Data security should be given the same consideration as endpoint security. “This allows you to have more structured conversations. My security standard for accessing this application is showing whatever that is. Now you are making a more risk-based approach on accessing that data. Also, like Bob, you can use VDIs [virtual desktop infrastructures] and workspaces.”
Speaking of Bob, he too has to be careful when vetting vendors, some of which will likely now be cloud service providers. “I think he also needs to invest in a vendor management program. If you can look at your security program and talk to your IT team about that model, that creates a baseline. You can say, ‘If you’re going to have this network, you’re going to do this thing.’”

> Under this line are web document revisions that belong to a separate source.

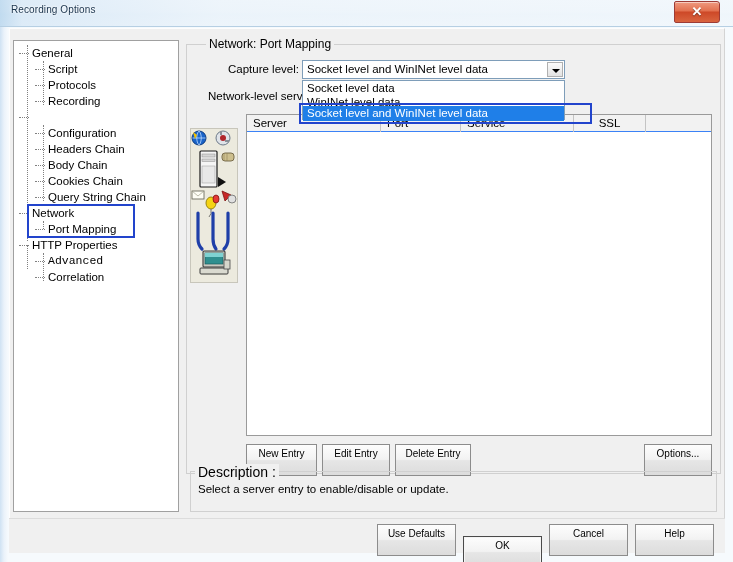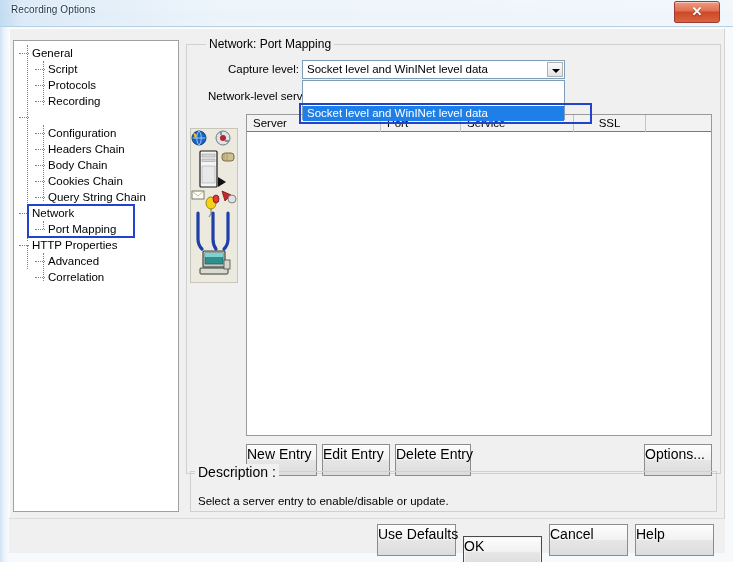--- a/index.html
+++ b/index.html
@@ -379,6 +379,7 @@
   </div>
 
   <div id="dropdown">
+    <div class="ddopt">Socket level data</div>
   </div>
   <div id="dd-selected-row">Socket level and WinINet level data</div>
 

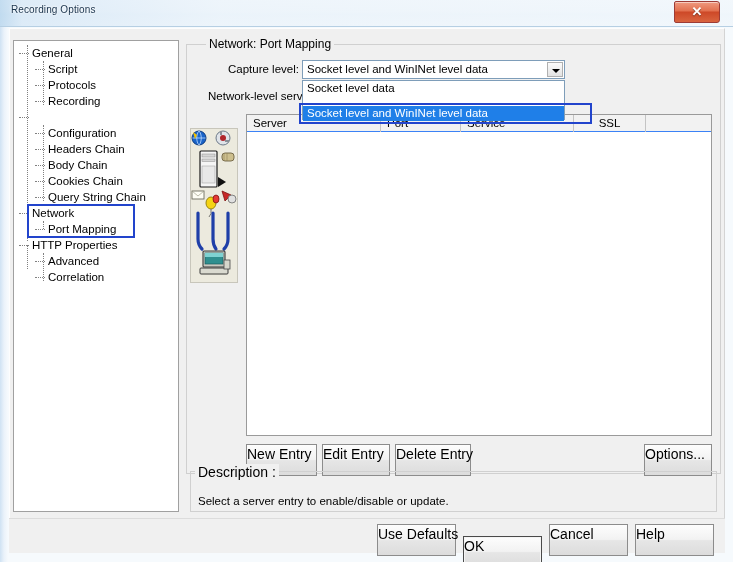--- a/index.html
+++ b/index.html
@@ -380,6 +380,7 @@
 
   <div id="dropdown">
     <div class="ddopt">Socket level data</div>
+    <div class="ddopt">WinINet level data</div>
   </div>
   <div id="dd-selected-row">Socket level and WinINet level data</div>
 

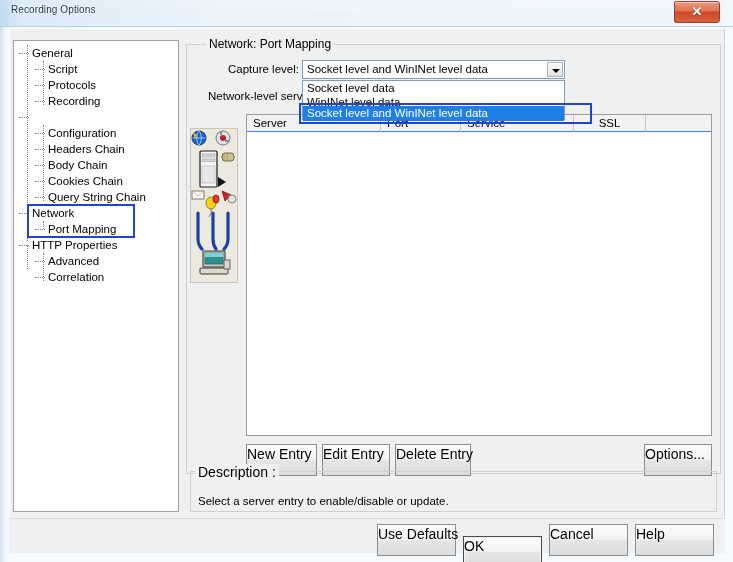--- a/index.html
+++ b/index.html
@@ -281,7 +281,7 @@
     <div class="tdash" style="left:21px;top:188px;width:10px;"></div>
 
     <div class="tdot" style="left:29px;top:212px;height:28px;"></div>
-    <div class="tnode" style="left:32px;top:212px;">
+    <div class="tnode" style="left:32px;top:212px;font-family:Liberation Mono, monospace;">
       <span class="lbl">Advanced</span>
     </div>
     <div class="tnode" style="left:32px;top:228px;">

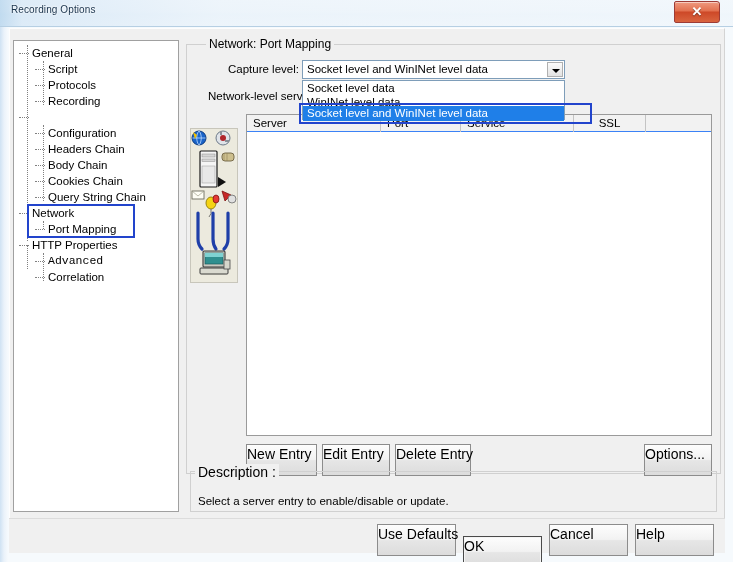--- a/index.html
+++ b/index.html
@@ -171,8 +171,8 @@
     background:linear-gradient(to bottom,#fdfdfd 0%,#f2f2f2 48%,#e6e6e6 52%,#dcdcdc 100%);
     border:1px solid #8c8c8c;
     box-sizing:border-box;
-    font-size:14px;color:#000;
-    text-align:left;line-height:18px;
+    font-size:10px;color:#000;
+    text-align:center;line-height:18px;
     cursor:pointer;white-space:nowrap;
   }
   .btn.def{

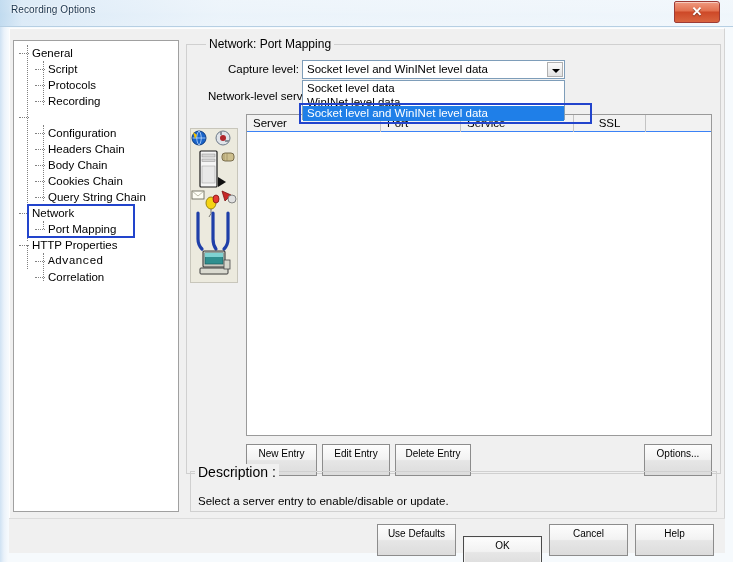--- a/index.html
+++ b/index.html
@@ -193,7 +193,6 @@
   #desc-text{
     position:absolute;left:198px;top:483px;font-size:11.5px;color:#000;
     white-space:nowrap;
-    margin-top:12px;
   }
   
   #bottombar{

Finally, the CISSP reminded everyone to remain hyper-focused on data—where it’s located and who has access to it. “There are a lot of tools coming out now to manage data in the cloud. They are getting better and better at it, and you can leverage them for internal applications.” One such solution, he noted, is a cloud access security broker (CASB), especially when most of the organization’s endpoints are internal.
“If you are a cloud-native company, you have to focus on your data,” he advised. “You don’t have any other choice. If you are at a traditional shop, try to start thinking about things on that side. Focus on identity access and management and getting a solution that’s going to cover you, no matter where you are.”